O robô é capaz de emitir alertas sonoros e realizar gestos que se sincronizam com os semáforos. Segundo a empresa, os algoritmos avançados, conhecidos como large models, processam grandes volumes de dados visuais em tempo real, permitindo o funcionamento contínuo 24 horas por dia.
A tecnologia também permite que o robô se desloque para diferentes locais, identifique estacionamentos irregulares e monitore o fluxo de veículos em tempo real.
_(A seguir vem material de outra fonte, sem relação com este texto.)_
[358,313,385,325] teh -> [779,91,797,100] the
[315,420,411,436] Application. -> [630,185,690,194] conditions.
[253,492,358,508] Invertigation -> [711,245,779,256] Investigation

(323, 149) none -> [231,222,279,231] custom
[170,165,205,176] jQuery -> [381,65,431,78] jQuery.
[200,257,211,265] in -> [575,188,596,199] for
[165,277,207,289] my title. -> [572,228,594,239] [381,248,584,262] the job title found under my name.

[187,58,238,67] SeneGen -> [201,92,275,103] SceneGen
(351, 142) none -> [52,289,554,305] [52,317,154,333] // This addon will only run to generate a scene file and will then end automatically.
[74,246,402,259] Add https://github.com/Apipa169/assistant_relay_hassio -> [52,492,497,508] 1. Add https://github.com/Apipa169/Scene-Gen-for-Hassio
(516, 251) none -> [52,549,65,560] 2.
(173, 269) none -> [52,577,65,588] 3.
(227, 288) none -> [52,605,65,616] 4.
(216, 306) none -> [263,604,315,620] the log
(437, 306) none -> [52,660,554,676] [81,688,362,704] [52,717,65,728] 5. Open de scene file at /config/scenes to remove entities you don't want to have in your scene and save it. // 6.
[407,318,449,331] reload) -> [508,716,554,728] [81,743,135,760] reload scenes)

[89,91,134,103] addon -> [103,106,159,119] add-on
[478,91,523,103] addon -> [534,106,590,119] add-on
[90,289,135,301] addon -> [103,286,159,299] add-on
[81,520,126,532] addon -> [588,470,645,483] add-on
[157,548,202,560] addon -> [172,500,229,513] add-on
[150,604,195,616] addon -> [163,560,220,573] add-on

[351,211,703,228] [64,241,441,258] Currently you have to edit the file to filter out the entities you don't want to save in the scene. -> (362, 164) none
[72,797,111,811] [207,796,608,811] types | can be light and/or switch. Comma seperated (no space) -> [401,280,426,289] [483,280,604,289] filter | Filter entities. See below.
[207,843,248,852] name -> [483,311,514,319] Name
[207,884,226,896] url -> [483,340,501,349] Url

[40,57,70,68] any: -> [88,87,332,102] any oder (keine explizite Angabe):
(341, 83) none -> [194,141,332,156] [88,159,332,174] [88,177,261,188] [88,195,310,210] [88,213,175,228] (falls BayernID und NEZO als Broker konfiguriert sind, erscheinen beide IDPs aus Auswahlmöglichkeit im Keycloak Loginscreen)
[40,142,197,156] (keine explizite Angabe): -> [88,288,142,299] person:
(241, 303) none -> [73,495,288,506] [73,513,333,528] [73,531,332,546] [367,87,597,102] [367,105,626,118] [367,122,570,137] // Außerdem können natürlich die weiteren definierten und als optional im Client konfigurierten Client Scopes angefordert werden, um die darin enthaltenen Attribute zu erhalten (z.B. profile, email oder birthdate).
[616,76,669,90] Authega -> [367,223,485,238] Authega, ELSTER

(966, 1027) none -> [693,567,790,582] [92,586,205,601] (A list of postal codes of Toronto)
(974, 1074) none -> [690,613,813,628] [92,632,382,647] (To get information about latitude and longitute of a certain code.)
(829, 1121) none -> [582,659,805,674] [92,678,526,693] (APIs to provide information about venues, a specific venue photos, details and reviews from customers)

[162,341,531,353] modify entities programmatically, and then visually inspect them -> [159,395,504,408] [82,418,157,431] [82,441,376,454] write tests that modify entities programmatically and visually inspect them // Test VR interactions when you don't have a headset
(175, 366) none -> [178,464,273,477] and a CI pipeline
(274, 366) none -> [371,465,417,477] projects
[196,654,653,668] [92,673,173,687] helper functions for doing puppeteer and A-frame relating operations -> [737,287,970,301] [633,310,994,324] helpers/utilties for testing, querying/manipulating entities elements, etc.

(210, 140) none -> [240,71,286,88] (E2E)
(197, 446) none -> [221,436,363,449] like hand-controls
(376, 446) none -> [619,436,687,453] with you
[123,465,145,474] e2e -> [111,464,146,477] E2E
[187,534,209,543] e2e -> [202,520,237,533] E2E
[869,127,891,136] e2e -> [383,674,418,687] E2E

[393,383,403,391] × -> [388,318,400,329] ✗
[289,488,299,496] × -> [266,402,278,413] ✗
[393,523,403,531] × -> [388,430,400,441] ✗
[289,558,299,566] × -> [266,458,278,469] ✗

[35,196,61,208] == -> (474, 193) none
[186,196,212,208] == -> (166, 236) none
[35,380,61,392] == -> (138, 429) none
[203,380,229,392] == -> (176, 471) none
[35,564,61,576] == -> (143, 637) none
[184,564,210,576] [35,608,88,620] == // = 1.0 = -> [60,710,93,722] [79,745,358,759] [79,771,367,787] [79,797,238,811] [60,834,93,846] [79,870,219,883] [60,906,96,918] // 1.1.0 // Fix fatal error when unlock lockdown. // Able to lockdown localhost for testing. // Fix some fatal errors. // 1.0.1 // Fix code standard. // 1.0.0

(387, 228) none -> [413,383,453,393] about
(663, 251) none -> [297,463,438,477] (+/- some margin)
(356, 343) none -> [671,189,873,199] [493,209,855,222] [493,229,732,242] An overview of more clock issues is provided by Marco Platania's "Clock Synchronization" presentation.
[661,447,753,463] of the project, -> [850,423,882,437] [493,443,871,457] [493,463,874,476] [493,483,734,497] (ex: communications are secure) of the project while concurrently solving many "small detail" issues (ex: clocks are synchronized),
A fonte informa que a tecnologia permite funcionamento contínuo, 24 horas por dia, sem interrupções.
Além dos robôs humanoides, outras cidades chinesas como Chengdu e Hangzhou estão testando dispositivos como cães-robôs e plataformas sobre rodas. Estes equipamentos são empregados em patrulhamento, monitoramento remoto e apoio logístico, podendo circular por áreas de difícil acesso e transmitir imagens ao vivo.
Esses avanços fazem parte da estratégia chinesa de desenvolver a chamada “inteligência incorporada”, que visa integrar inteligência artificial, robótica e sistemas físicos. Projeções do Centro de Pesquisa e Desenvolvimento do Conselho de Estado da China indicam que o mercado desse setor pode atingir 400 bilhões de yuans até 2030, ultrapassando 1 trilhão de yuans até 2035.
Especialistas observam que, apesar dos benefícios em eficiência e coleta de dados, o uso de robôs na segurança pública suscita debates sobre privacidade, governança de dados e os limites da automação. Atualmente, as autoridades chinesas consideram esses robôs como ferramentas de apoio, e não como substitutos de policiais humanos.
A tendência aponta para uma integração cada vez maior da tecnologia no policiamento urbano, com algoritmos, sensores e robôs atuando em conjunto com agentes fardados nas ruas.